Team found that MLPA assay can identify fetal DNA without invasive sampling.

Netherlands-based researchers suggest that a technique currently used to detect fetal chromosomal abnormalities in maternal amniotic fluid or chorionic villi samples is sensitive enough to detect the same abnormalities in a maternal blood. Maastricht University Medical Centre clinical geneticist, Suzanna Frints, Ph.D., and colleagues are using multiplex ligation-dependent probe amplification (MLPA) to detect fetal DNA in the blood of women who were at least 6–8 weeks pregnant. They report on their findings at the 26th annual meeting of the European Society of Human Reproduction and Embryology in Rome.

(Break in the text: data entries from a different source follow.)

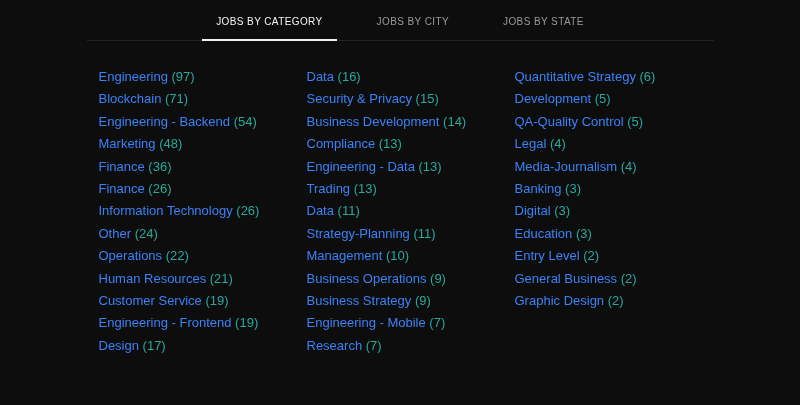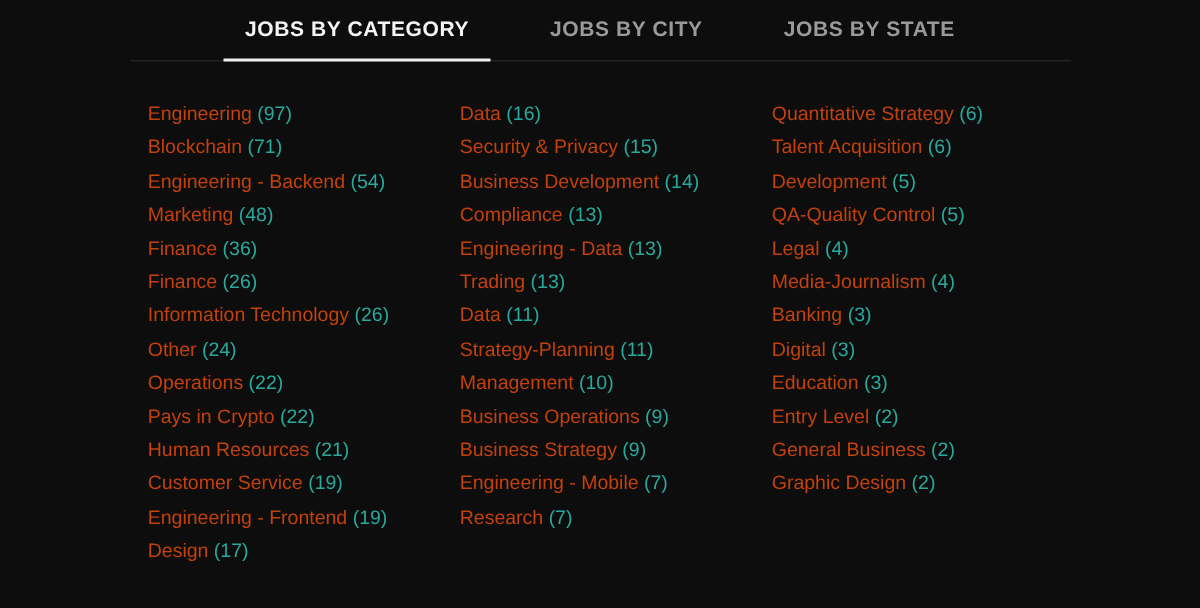"JOBS BY CATEGORY" .tab { font-size: 14px -> 10px; font-weight: bold -> normal }
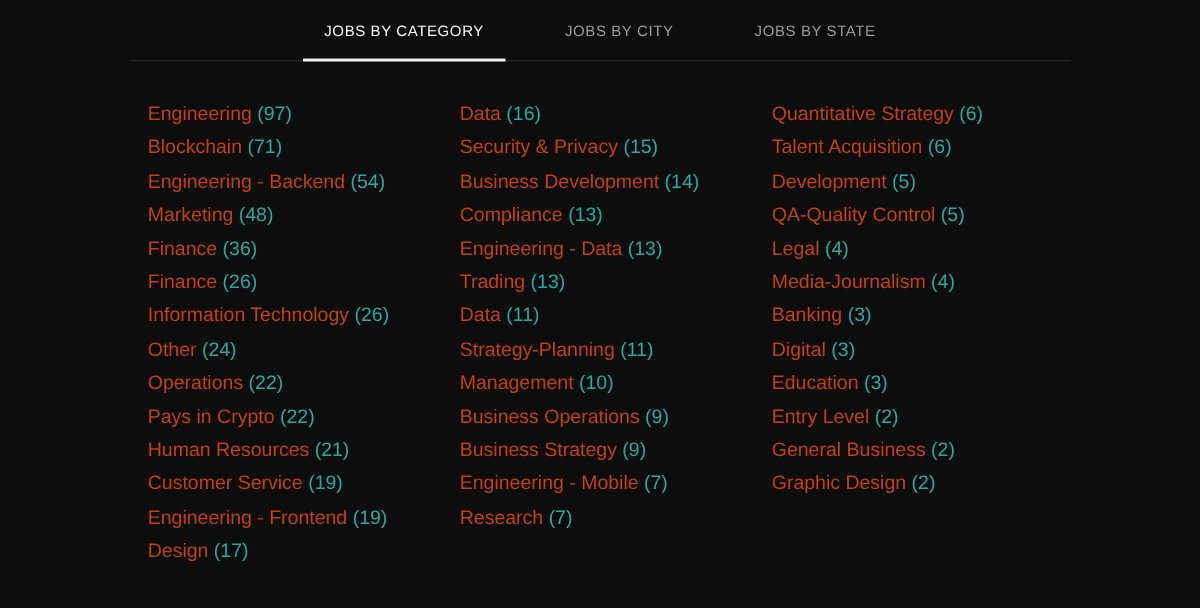"Engineering" .cat-name { color: #c2410c -> #3b82f6 }
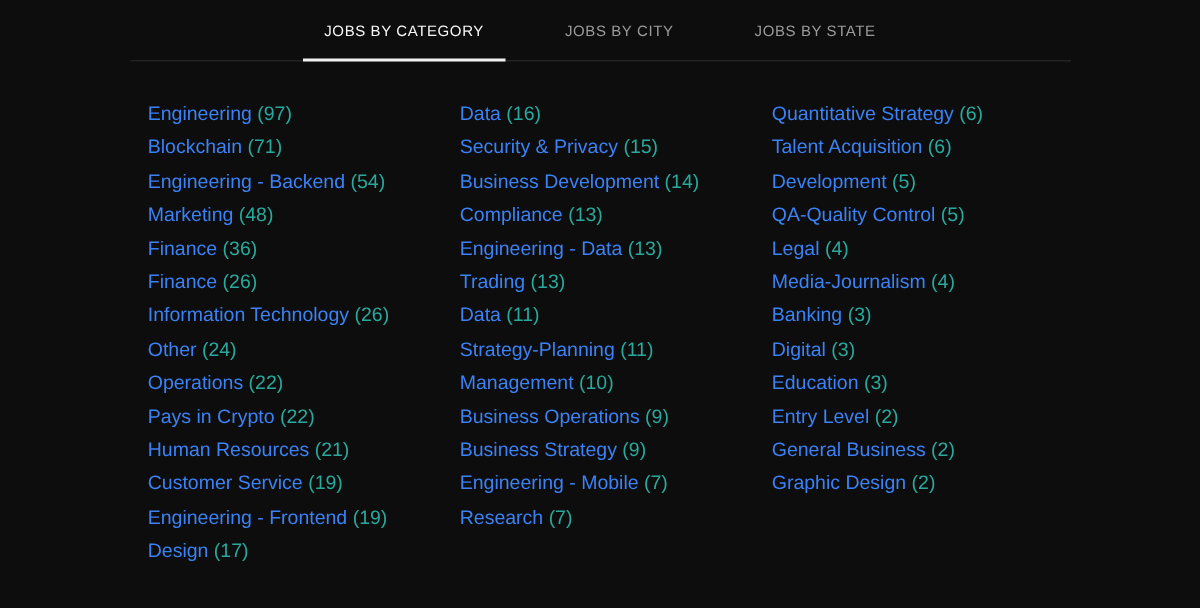"Talent Acquisition (6)" li { html: <li><a><span>Talent Acquisition</span><span> (6)</span></a></li> -> none }
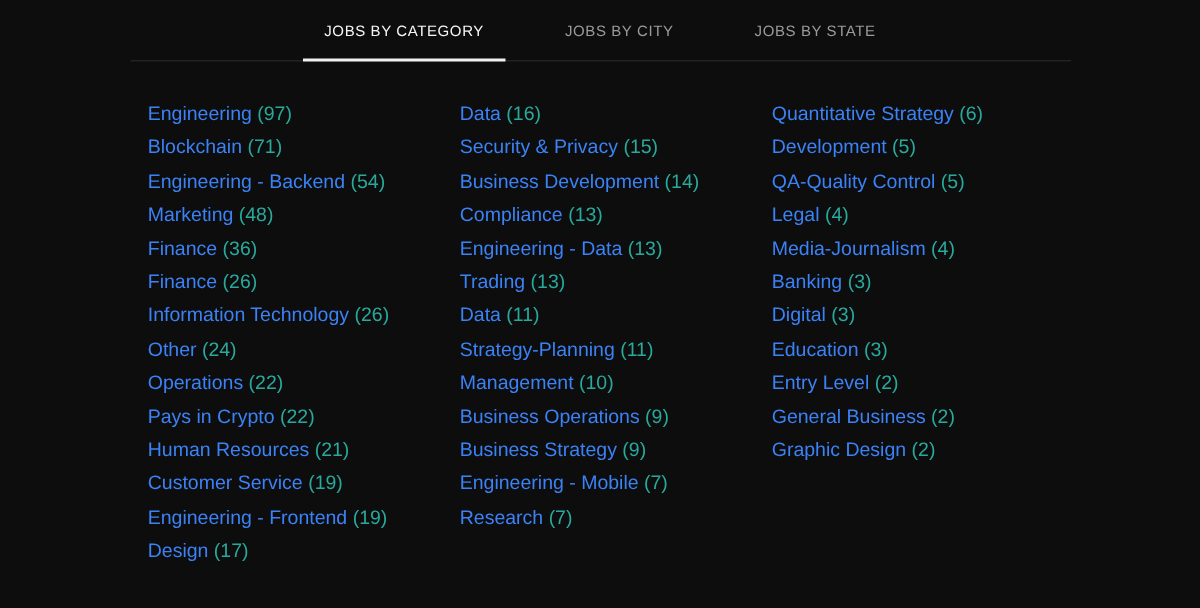"Pays in Crypto (22)" li { html: <li><a><span>Pays in Crypto</span><span> (22)</span></a></li> -> none }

The MLPA assay is part of an existing kit used with samples of amniotic fluid or chorionic villi, which have to be obtained invasively. It has just not previously been tested on maternal blood, Dr. Frints points out. The Maastricht team say they have already used the MLPA approach to identify DNA from the fetal Y chromosome in maternal blood and are now progressing to evaluate the technology’s ability to detect trisomy 21 Down syndrome, trisomy 13 Patau syndrome, and trisomy 18 Edward syndrome.

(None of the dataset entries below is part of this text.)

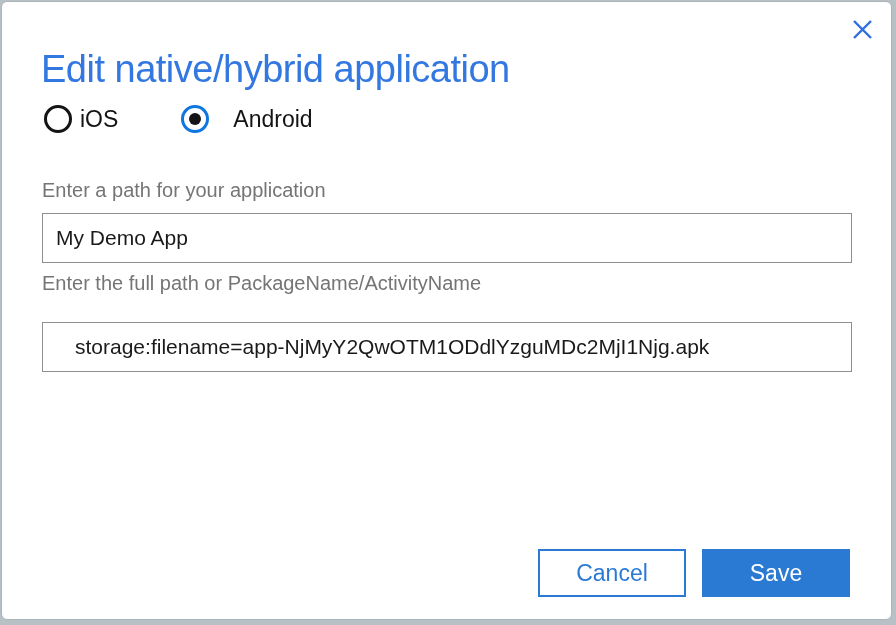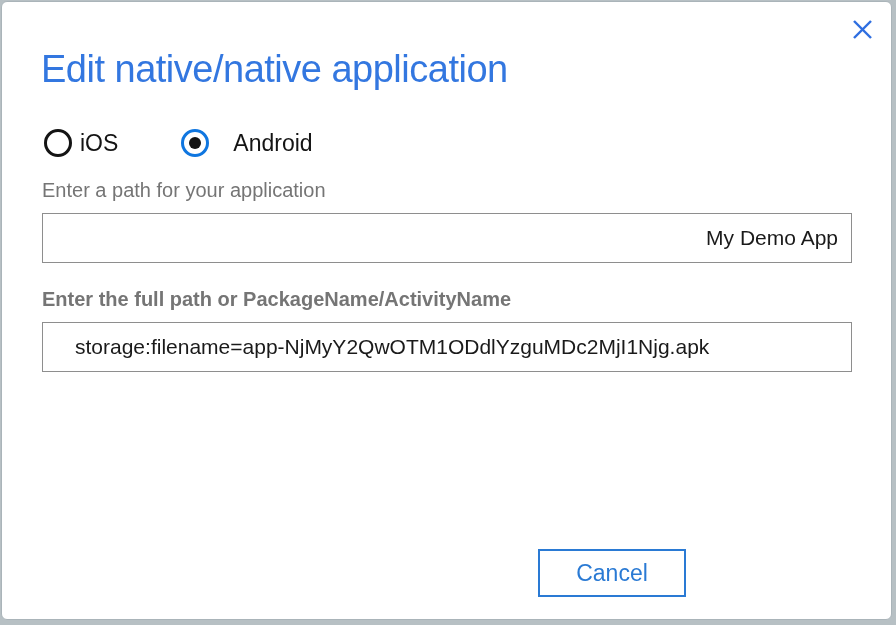"Edit native/native application" h1.dialog-title { text: native/native -> native/hybrid }
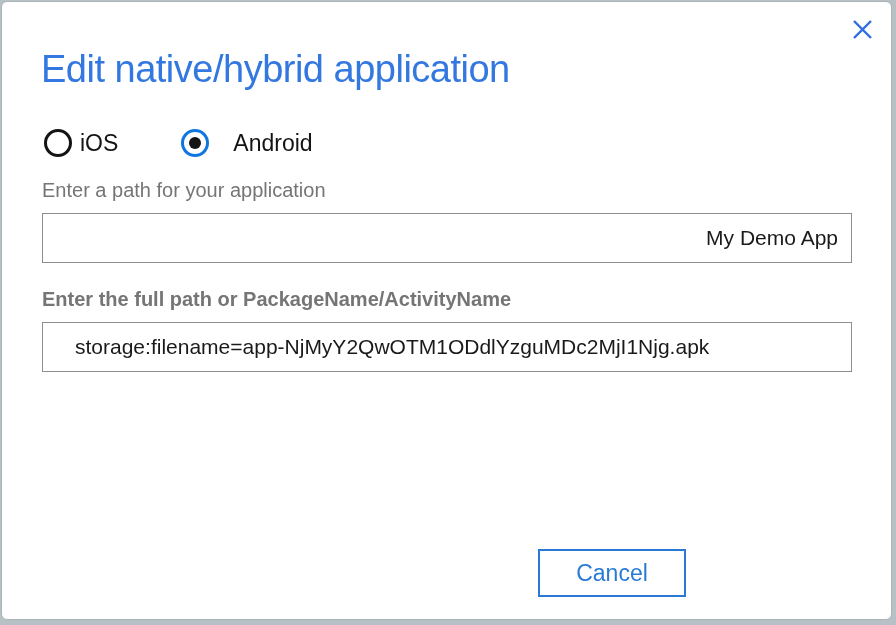"iOS" .radio-row { top: 127px -> 103px }
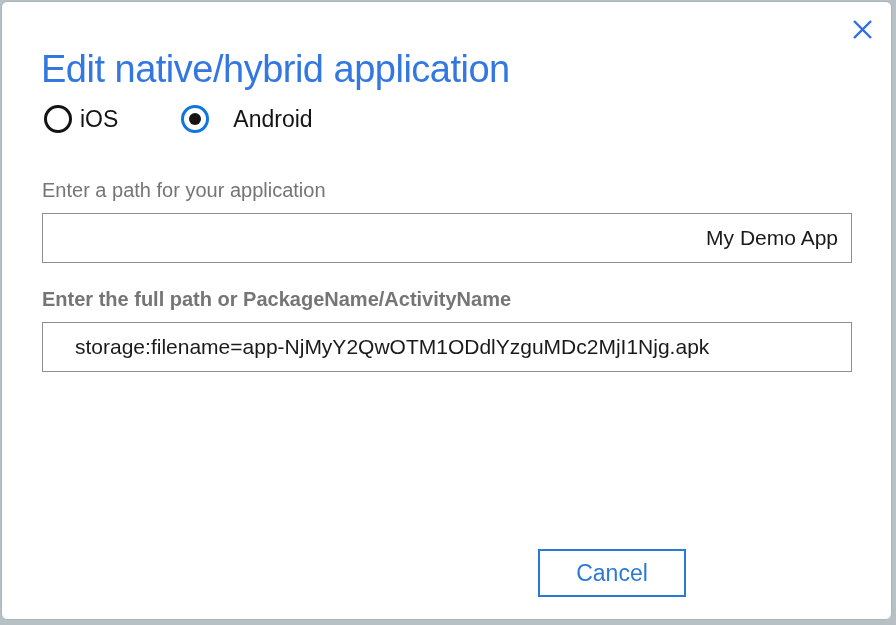"My Demo App" .input-name { text-align: right -> none }
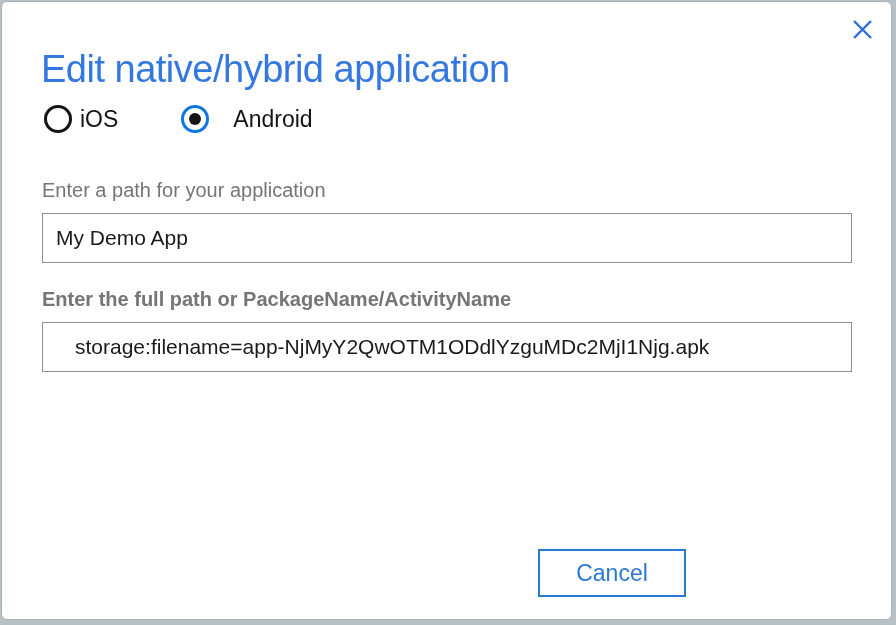"Enter the full path or" .label-path { font-weight: bold -> none; top: 286px -> 270px }
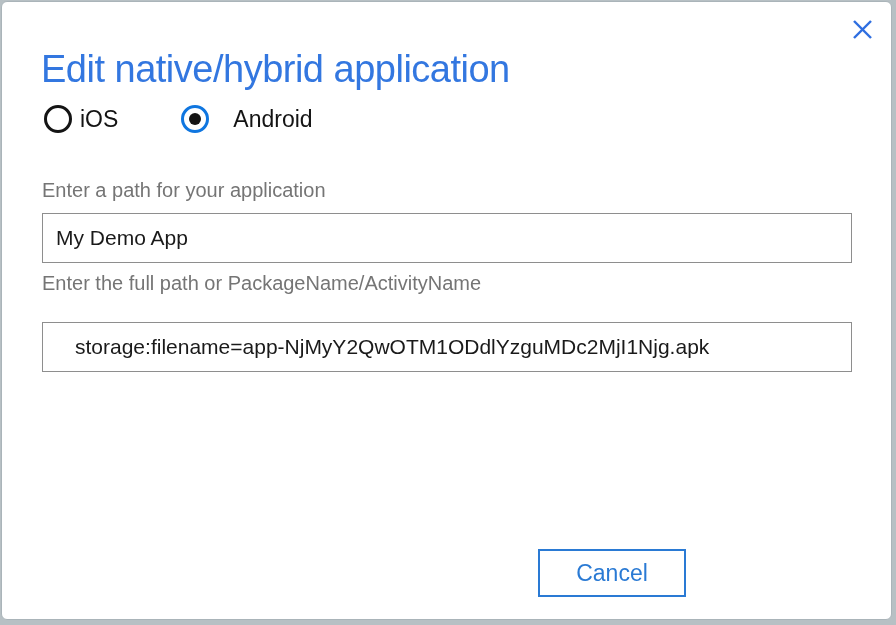"Save" button.btn { html: none -> <button>Save</button> }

“Although we need to test and refine this MLPA technique further, our results so far are promising,” Dr. Frints claims. “This is innovative translational research, and when we succeed in developing the MLPA procedure for use in maternal blood, we will be able to offer a safe, cheap, fast, reliable, and accurate noninvasive test, which will be of immediate benefit to pregnant women.”

The Maastricht team’s work to validate the use of MLPA on maternal blood samples started in 2009 and is expected to continue until at least 2012, they point out. They are evaluating the test in women undergoing pregnancy terminations due to invasively diagnosed trisomy 13, 18, or 21 in comparison with women who have undergone noninvasive prenatal screening and those who have had invasive screening procedures because they were at least 36 years of age on becoming pregnant. The control cohort includes nonpregnant women who have had up to three children each.

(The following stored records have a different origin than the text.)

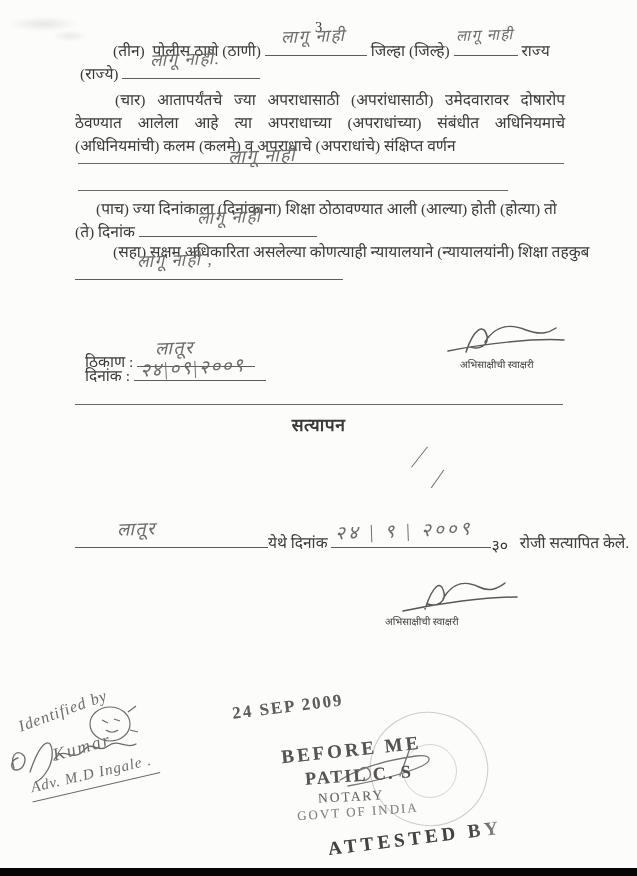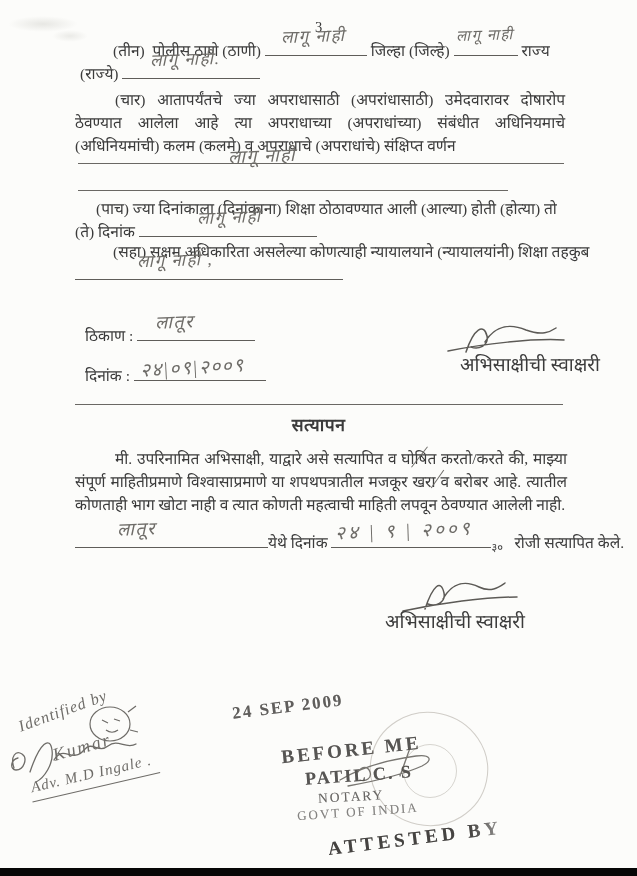"ठिकाण :" div.abs { top: 324px -> 350px }
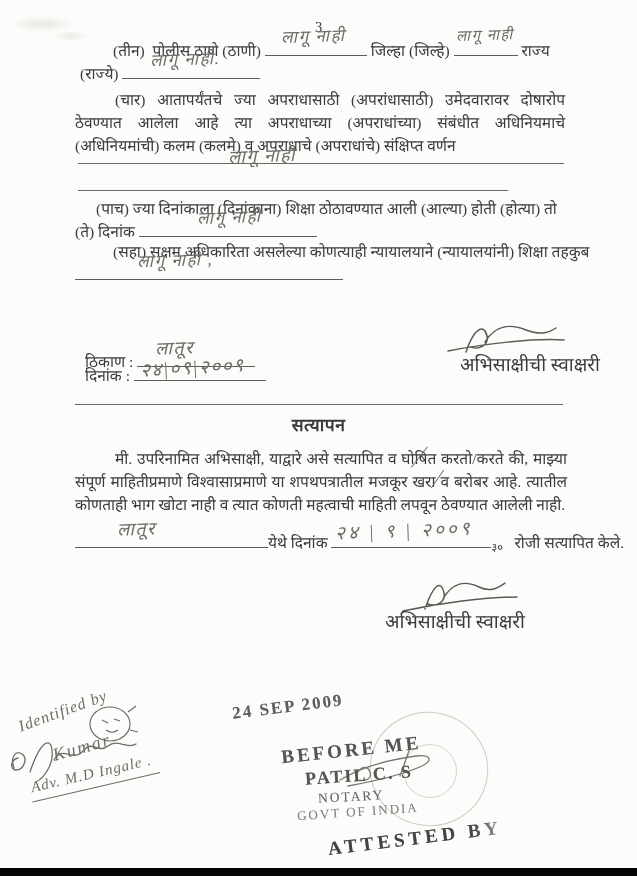"अभिसाक्षीची स्वाक्षरी" .caption { font-size: 19px -> 10px }
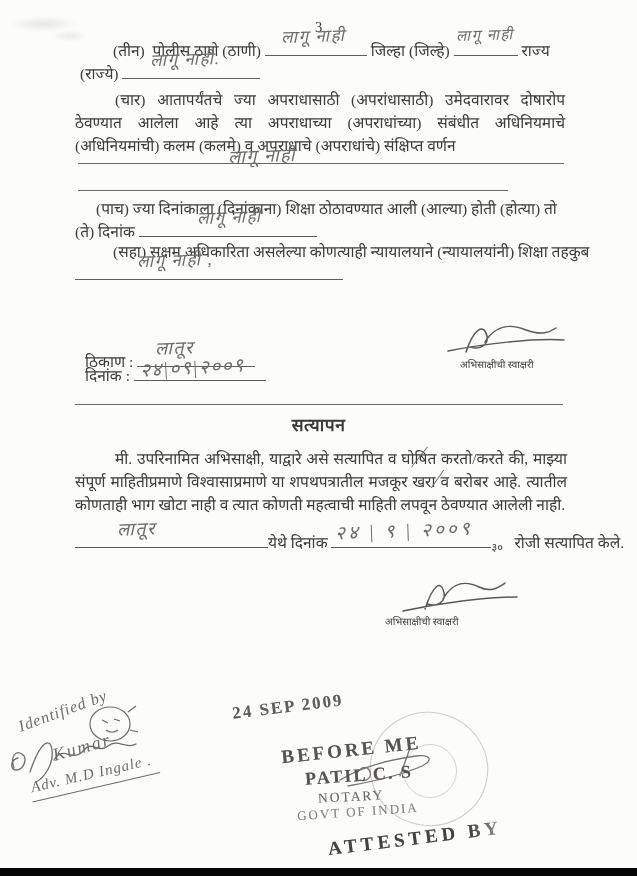"मी. उपरिनामित अभिसाक्षी, याद्वारे असे" div.abs { html: <div>मी. उपरिनामित अभिसाक्षी, याद्वारे असे सत्यापित व घोषित करतो/करते की, माझ्या संपूर्ण माहितीप्रमाणे विश्वासाप्रमाणे या शपथपत्रातील मजकूर खरा व बरोबर आहे. त्यातील कोणताही भाग खोटा नाही व त्यात कोणती महत्वाची माहिती लपवून ठेवण्यात आलेली नाही.</div> -> none }
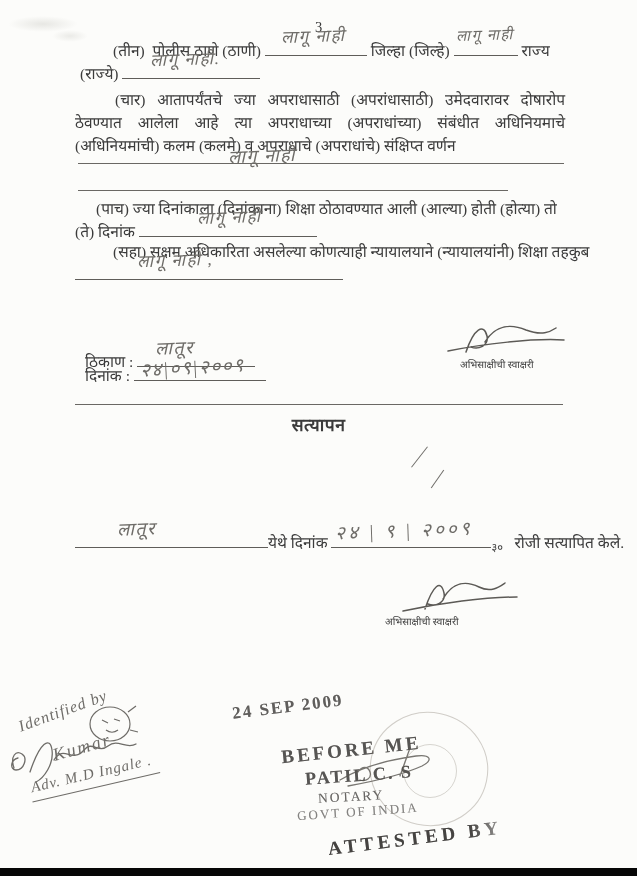"३०" span { font-size: 11px -> 16px }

Dr. Frints claims the early results are very promising. “The MLPA tests results obtained in 2009 were compared with the results of amniocentesis, chorionic villus sampling, and pregnancy outcome. All but one sample correlated with the noninvasive MLPA test results, detecting fetal Y-chromosome sequences.” They admit that at present the test is only about 80% reliable due to false negatives, but work is ongoing to improve the accuracy of the probe.

Dr. Frints believes MLPA could change the way fetal diagnosis is carried out worldwide. “Blood samples can be taken at routine antenatal visits. It is inexpensive compared to the costs of invasive prenatal diagnosis and could easily be implemented at low cost, between €30–150 (about $36–184) per kit per person, with a small apparatus in every hospital in the world.”